World Mobile is the first mobile network built on blockchain. With nearly four billion people left offline, digital exclusion is a significant problem. Unlike traditional mobile networks, World Mobile works with local businesses and entrepreneurs, giving them the power to connect their local communities via a sharing economy. World Mobile’s hybrid network utilises both air and ground assets to deliver network coverage in rural areas where previously it was not possible.
World Mobile recently announced it will be launching in Zanzibar in Q3, followed by launches in mainland Tanzania and Kenya and then a roll-out across Africa and the world. It is the first step in its mission to help bring four billion people online before 2030, in line with the UN and World Bank’s Sustainable Development Goals.

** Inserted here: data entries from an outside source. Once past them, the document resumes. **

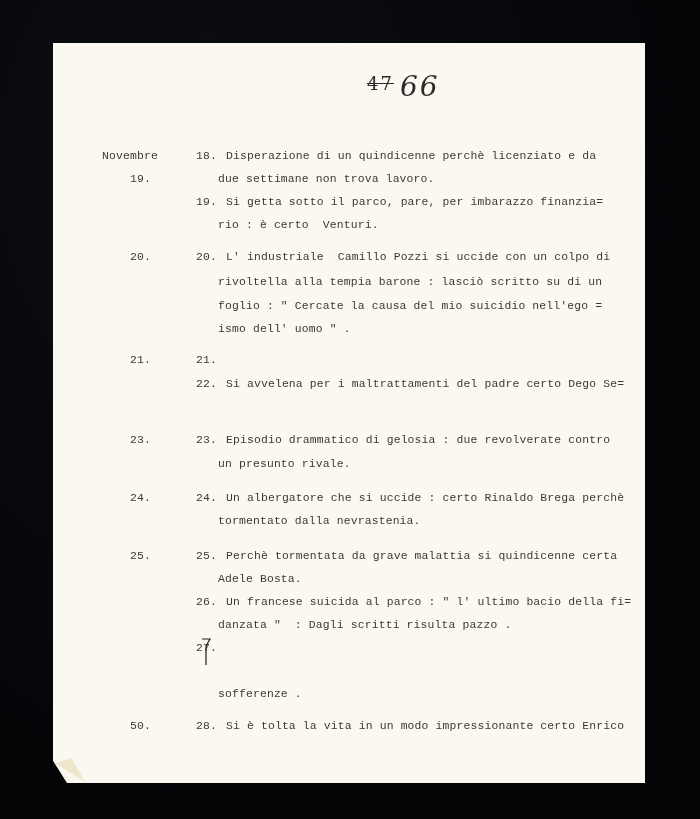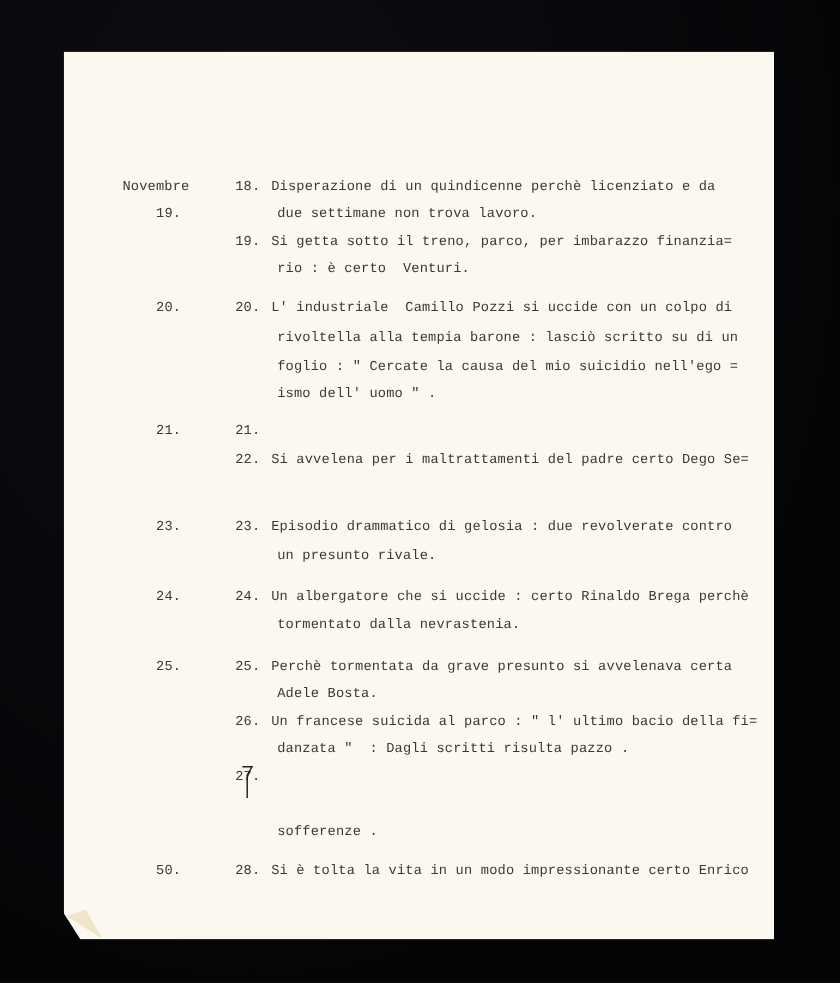--- a/index.html
+++ b/index.html
@@ -57,52 +57,55 @@
       font-family: "Liberation Mono", "DejaVu Sans Mono", monospace;
       font-size: 11.4px;
       color: #3a3a3a;
       letter-spacing: 0.15px;
       white-space: pre;
       position: absolute;
     }
     .date-col { left: 102px; }
     .entry-num { left: 196px; }
     .entry-text { left: 226px; font-family: Liberation Mono, monospace; }
-    .cont { left: 231px; }
+    .cont { left: 218px; }
     .correction {
       position: absolute;
       left: 199px;
       top: 636px;
       width: 14px;
       height: 30px;
     }
   </style>
 </head>
 <body>
 
 <div class="scan">
   <div class="page"></div>
   <div class="corner-fold"></div>
 
+  <div class="page-number">
+    <span class="strike">47</span><span>66</span>
+  </div>
 
   <div class="typed date-col" style="top:150px">Novembre</div>
   <div class="typed" style="left:130px; top:173px">19.</div>
   <div class="typed" style="left:130px; top:251px">20.</div>
   <div class="typed" style="left:130px; top:354px">21.</div>
   <div class="typed" style="left:130px; top:434px">23.</div>
   <div class="typed" style="left:130px; top:492px">24.</div>
   <div class="typed" style="left:130px; top:550px">25.</div>
   <div class="typed" style="left:130px; top:720px">50.</div>
 
   <div class="typed entry-num" style="top:150px">18.</div>
   <div class="typed entry-text" style="top:150px">Disperazione di un quindicenne perchè licenziato e da</div>
   <div class="typed cont" style="top:173px">due settimane non trova lavoro.</div>
 
   <div class="typed entry-num" style="top:196px">19.</div>
-  <div class="typed entry-text" style="top:196px">Si getta sotto il treno, parco, per imbarazzo finanzia=</div>
+  <div class="typed entry-text" style="top:196px">Si getta sotto il parco, pare, per imbarazzo finanzia=</div>
   <div class="typed cont" style="top:219px">rio : è certo  Venturi.</div>
 
   <div class="typed entry-num" style="top:251px">20.</div>
   <div class="typed entry-text" style="top:251px">L' industriale  Camillo Pozzi si uccide con un colpo di</div>
   <div class="typed cont" style="top:276px">rivoltella alla tempia barone : lasciò scritto su di un</div>
   <div class="typed cont" style="top:300px">foglio : " Cercate la causa del mio suicidio nell'ego =</div>
   <div class="typed cont" style="top:323px">ismo dell' uomo " .</div>
 
   <div class="typed entry-num" style="top:354px">21.</div>
 
@@ -111,21 +114,21 @@
 
   <div class="typed entry-num" style="top:434px">23.</div>
   <div class="typed entry-text" style="top:434px">Episodio drammatico di gelosia : due revolverate contro</div>
   <div class="typed cont" style="top:458px">un presunto rivale.</div>
 
   <div class="typed entry-num" style="top:492px">24.</div>
   <div class="typed entry-text" style="top:492px">Un albergatore che si uccide : certo Rinaldo Brega perchè</div>
   <div class="typed cont" style="top:515px">tormentato dalla nevrastenia.</div>
 
   <div class="typed entry-num" style="top:550px">25.</div>
-  <div class="typed entry-text" style="top:550px">Perchè tormentata da grave presunto si avvelenava certa</div>
+  <div class="typed entry-text" style="top:550px">Perchè tormentata da grave malattia si quindicenne certa</div>
   <div class="typed cont" style="top:573px">Adele Bosta.</div>
 
   <div class="typed entry-num" style="top:596px">26.</div>
   <div class="typed entry-text" style="top:596px">Un francese suicida al parco : " l' ultimo bacio della fi=</div>
   <div class="typed cont" style="top:619px">danzata "  : Dagli scritti risulta pazzo .</div>
 
   <div class="typed entry-num" style="top:642px">27.</div>
   <svg class="correction" viewBox="0 0 14 30">
     <path d="M3 3 L11 3 L7 10 L7 29" stroke="#1c1c1c" stroke-width="1.2" fill="none"></path>
   </svg>

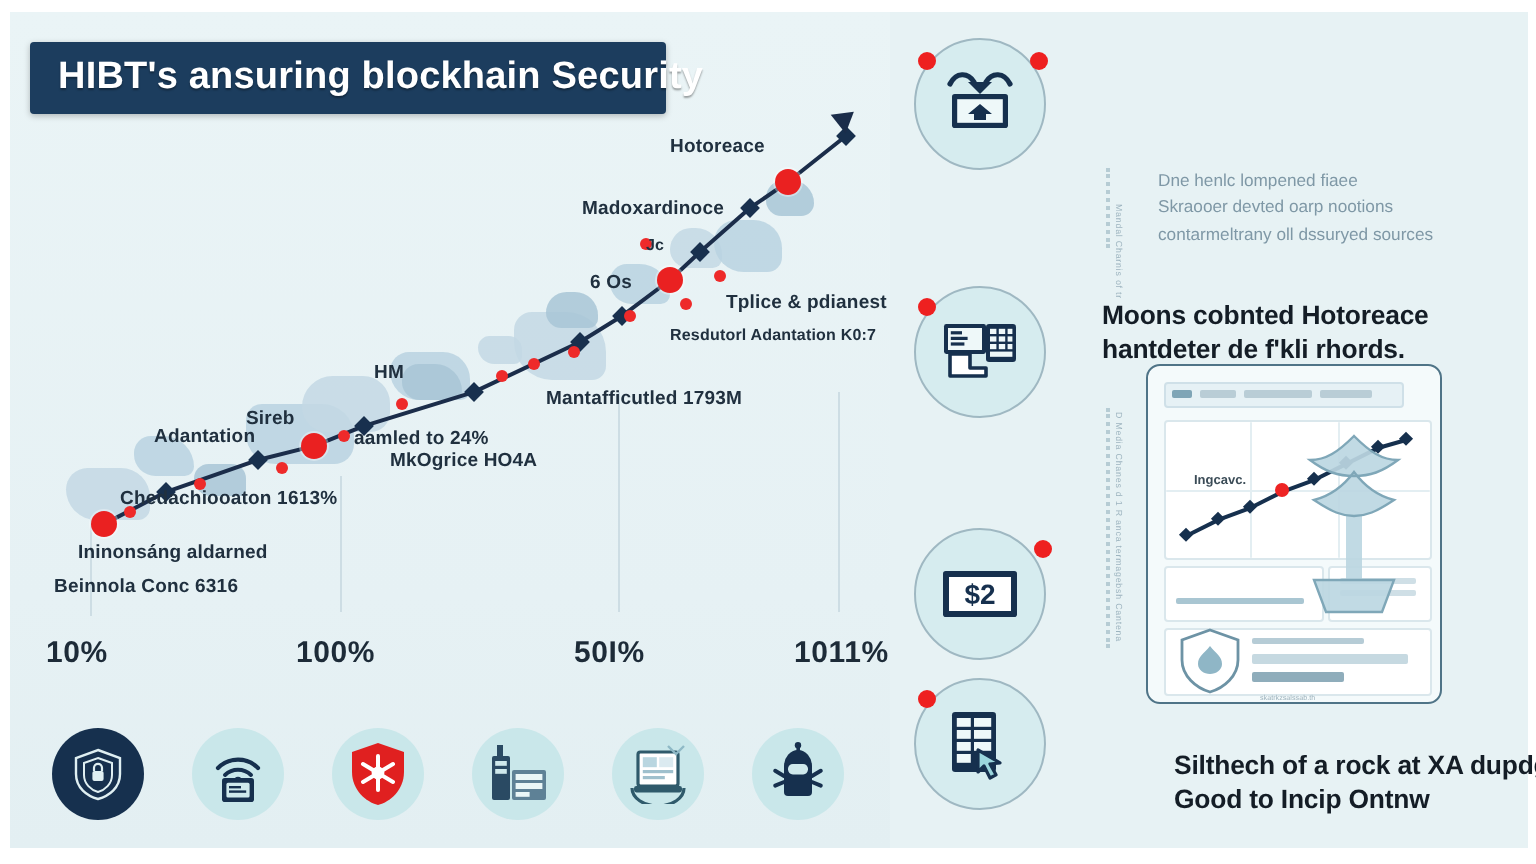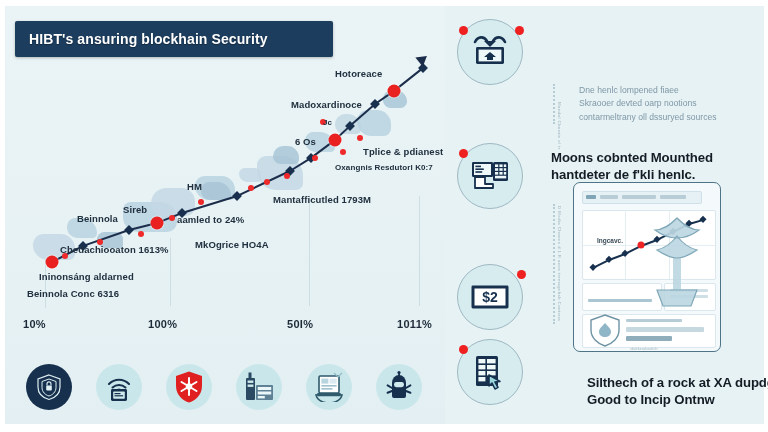--- a/index.html
+++ b/index.html
@@ -21,21 +21,21 @@
   
   .left-panel{position:absolute;left:5px;top:6px;width:440px;height:418px;
     background:linear-gradient(180deg,#eaf4f6 0%,#e6f1f4 70%,#e3eff2 100%);}
 
   .title-bar{
     position:absolute;left:10px;top:15px;width:318px;height:36px;
     background:#1c3d5e;border-radius:2px;
     box-shadow:0 1px 3px rgba(0,0,0,.25);
     display:flex;align-items:center;padding-left:14px;box-sizing:border-box;
   }
-  .title-bar .t{color:#ffffff;font-size:14px;font-weight:bold;letter-spacing:.1px;
+  .title-bar .t{color:#ffffff;font-size:19px;font-weight:bold;letter-spacing:.1px;
     white-space:nowrap;text-shadow:0 1px 1px rgba(0,0,0,.35);}
 
   
   .blob{position:absolute;background:#b9d2e0;opacity:.85;}
   .blob.l{background:#c3d8e4;}
   .blob.d{background:#a8c5d6;}
 
   
   .vgrid{position:absolute;width:1px;background:#cddde4;}
 
@@ -46,21 +46,21 @@
     transform:translate(-50%,-50%);box-shadow:0 0 0 1px rgba(255,255,255,.35);}
   .smdot{position:absolute;width:6px;height:6px;border-radius:50%;background:#ee2a2a;
     transform:translate(-50%,-50%);}
   .arrow{position:absolute;width:0;height:0;border-left:6px solid transparent;
     border-right:6px solid transparent;border-bottom:10px solid #1b2d4a;}
 
   .annot{position:absolute;color:#20303f;font-size:9.5px;font-weight:bold;
     white-space:nowrap;letter-spacing:.1px;}
   .annot.sm{font-size:8px;font-weight:bold;}
 
-  .axis-label{position:absolute;color:#1d2b38;font-size:11px;font-weight:bold;
+  .axis-label{position:absolute;color:#1d2b38;font-size:15px;font-weight:bold;
     letter-spacing:.3px;white-space:nowrap;}
 
   
   .icon-strip{position:absolute;left:5px;top:352px;width:440px;height:62px;}
   .circ-icon{position:absolute;width:46px;height:46px;border-radius:50%;
     background:#c9e7ea;display:flex;align-items:center;justify-content:center;}
   .circ-icon.navy{background:#16304e;}
   .circ-icon svg{display:block;}
 
   
@@ -169,28 +169,28 @@
         <div class="smdot" style="left: 338px; top: 146px;"></div>
         <div class="smdot" style="left: 355px; top: 132px;"></div>
         <div class="arrow" style="left: 412px; top: 48px; transform: rotate(51.5819deg);"></div>
       </div>
 
     <div id="annot-layer">
         <div class="annot" style="left: 330px; top: 62px;">Hotoreace</div>
         <div class="annot" style="left: 286px; top: 93px;">Madoxardinoce</div>
         <div class="annot sm" style="left: 318px; top: 112px;">Jc</div>
         <div class="annot" style="left: 358px; top: 140px; text-align: right;">Tplice &amp; pdianest</div>
-        <div class="annot sm" style="left: 330px; top: 157px;">Oxangnis Resdutorl K0:7</div>
+        <div class="annot sm" style="left: 330px; top: 157px;">Resdutorl Adantation K0:7</div>
         <div class="annot" style="left: 290px; top: 130px;">6 Os</div>
         <div class="annot" style="left: 268px; top: 188px;">Mantafficutled 1793M</div>
         <div class="annot" style="left: 182px; top: 175px;">HM</div>
-        <div class="annot" style="left: 190px; top: 233px;">MkOgrice HO4A</div>
+        <div class="annot" style="left: 190px; top: 219px;">MkOgrice HO4A</div>
         <div class="annot" style="left: 172px; top: 208px;">aamled to 24%</div>
         <div class="annot" style="left: 118px; top: 198px;">Sireb</div>
-        <div class="annot" style="left: 72px; top: 207px;">Beinnola</div>
+        <div class="annot" style="left: 72px; top: 207px;">Adantation</div>
         <div class="annot" style="left: 55px; top: 238px;">Chedachiooaton 1613%</div>
         <div class="annot" style="left: 34px; top: 265px;">Ininonsáng aldarned</div>
         <div class="annot" style="left: 22px; top: 282px;">Beinnola Conc 6316</div>
       </div>
 
     <div id="axis-layer">
         <div class="axis-label" style="left: 18px; top: 312px;">10%</div>
         <div class="axis-label" style="left: 143px; top: 312px;">100%</div>
         <div class="axis-label" style="left: 282px; top: 312px;">50I%</div>
         <div class="axis-label" style="left: 392px; top: 312px;">1011%</div>
@@ -312,21 +312,21 @@
           <rect x="26" y="15" width="3.2" height="2.6"></rect>
             <rect x="30.4" y="15" width="3.2" height="2.6"></rect>
           <rect x="34.8" y="15" width="2.4" height="2.6"></rect>
           <rect x="26" y="18.8" width="11.2" height="2.6"></rect>
         </g>
         <path d="M6 20 h10 v7 h8 v4 H6 Z" fill="#ffffff" stroke="#16304e" stroke-width="1.8" stroke-linejoin="round"></path>
       </svg>
     </div>
     <div class="rdot" style="left:14px;top:143px;"></div>
 
-    <div class="r-head" style="left:106px;top:143px;width:205px;">Moons cobnted Mounthed hantdeter de f'kli henlc.</div>
+    <div class="r-head" style="left:106px;top:143px;width:205px;">Moons cobnted Hotoreace hantdeter de f'kli rhords.</div>
 
     <div class="rcircle" style="left:12px;top:258px;">
       <svg width="40" height="26" viewBox="0 0 40 26" aria-hidden="true">
         <rect x="1.5" y="1.5" width="37" height="23" rx="1.4" fill="#16304e"></rect>
         <rect x="4.5" y="4.5" width="31" height="17" fill="#ffffff"></rect>
         <text x="20" y="18" font-family="Liberation Sans, sans-serif" font-size="14" font-weight="bold" fill="#16304e" text-anchor="middle">$2</text>
       </svg>
     </div>
     <div class="rdot" style="left:72px;top:264px;"></div>
     <div class="v-dots" style="left:108px;top:198px;height:120px;"></div>

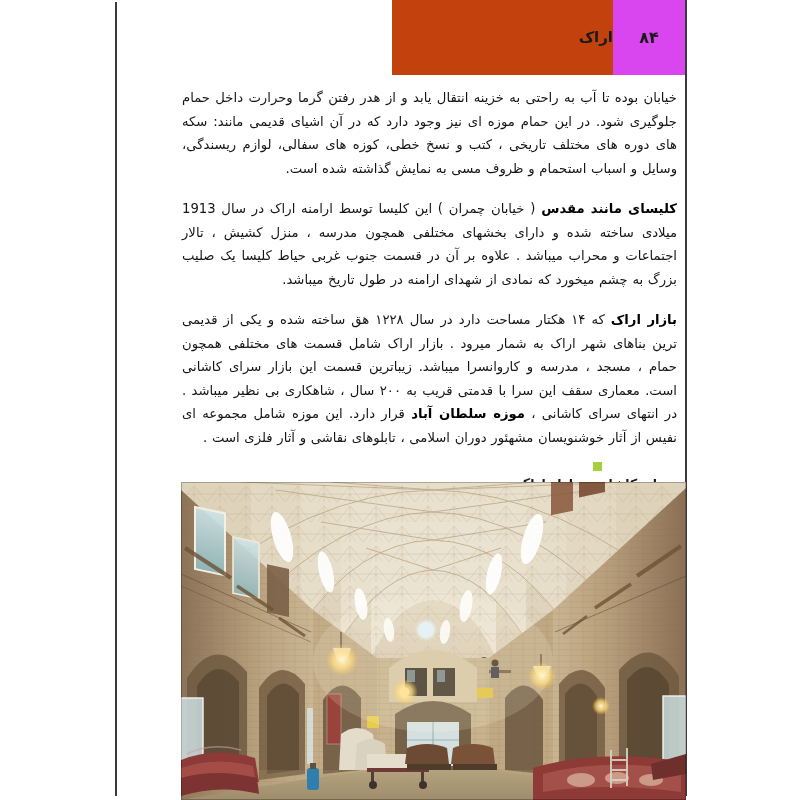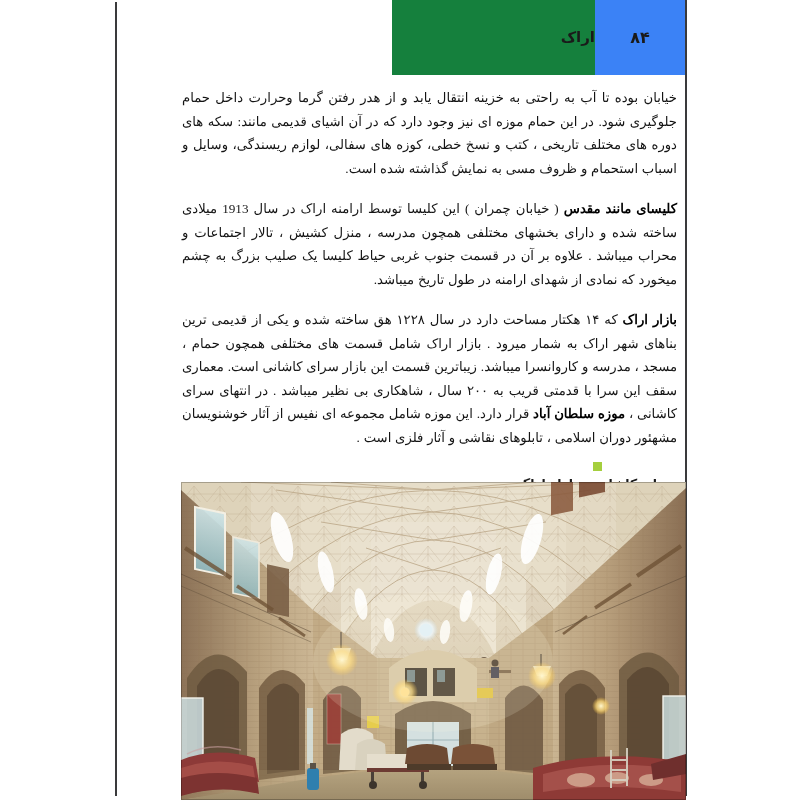--- a/index.html
+++ b/index.html
@@ -37,32 +37,32 @@
     position: absolute;
     top: 0;
     left: 392px;
     width: 293px;
     height: 75px;
     display: flex;
     flex-direction: row;
     align-items: center;
   }
   .header-folio {
-    width: 90px;
+    width: 72px;
     height: 75px;
-    background: #3b82f6;
+    background: #d946ef;
     display: flex;
     align-items: center;
     justify-content: center;
     box-sizing: border-box;
   }
   .header-chapter {
     flex: 1 1 auto;
     height: 75px;
-    background: #15803d;
+    background: #c2410c;
     display: flex;
     align-items: center;
     justify-content: flex-start;
     padding-right: 0;
     padding-left: 22px;
     box-sizing: border-box;
   }
   .folio-number {
     font-size: 16px;
     font-weight: 700;
@@ -89,21 +89,20 @@
 
   .para {
     margin: 0 0 17px 0;
     font-size: 13.2px;
     line-height: 23.5px;
     color: #141414;
     text-align: justify;
     text-align-last: right;
     direction: rtl;
     word-spacing: 0.5px;
-    font-family: Liberation Serif, serif;
   }
 
   .b {
     font-weight: 700;
     color: #000000;
   }
 
   
   .caption-row {
     position: absolute;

The World Mobile approach is built on blockchain technology and environmental sustainability, based on creating a ‘sharing economy’ where local entrepreneurs can share in the ownership and the rewards that the network generates. World Mobile’s mission to deliver digital IDs and digital wallets, whilst focussing on data privacy, goes beyond connectivity to really connect the unconnected and bridge the digital divide.
“World Mobile services are crucial in the evolution of the mobile ecosystem. It is great news that World Mobile, a worldwide leader in first mobile network built on blockchain and the sharing economy has decided to join GSMA to participate in Wholesale Agreements & Solutions Group (WAS), and also to gain from the benefits of the GSMA membership”, said Barney Stinton, Head of Membership, GSMA
Micky Watkins, CEO of World Mobile said: “It was a natural step for us to join GSMA as it represents mobile operators and organisations across the mobile ecosystem and adjacent industries and some of the brightest and best minds in these sectors, which we will look to utilise to bring connectivity to the four billion people around the world who are unconnected.”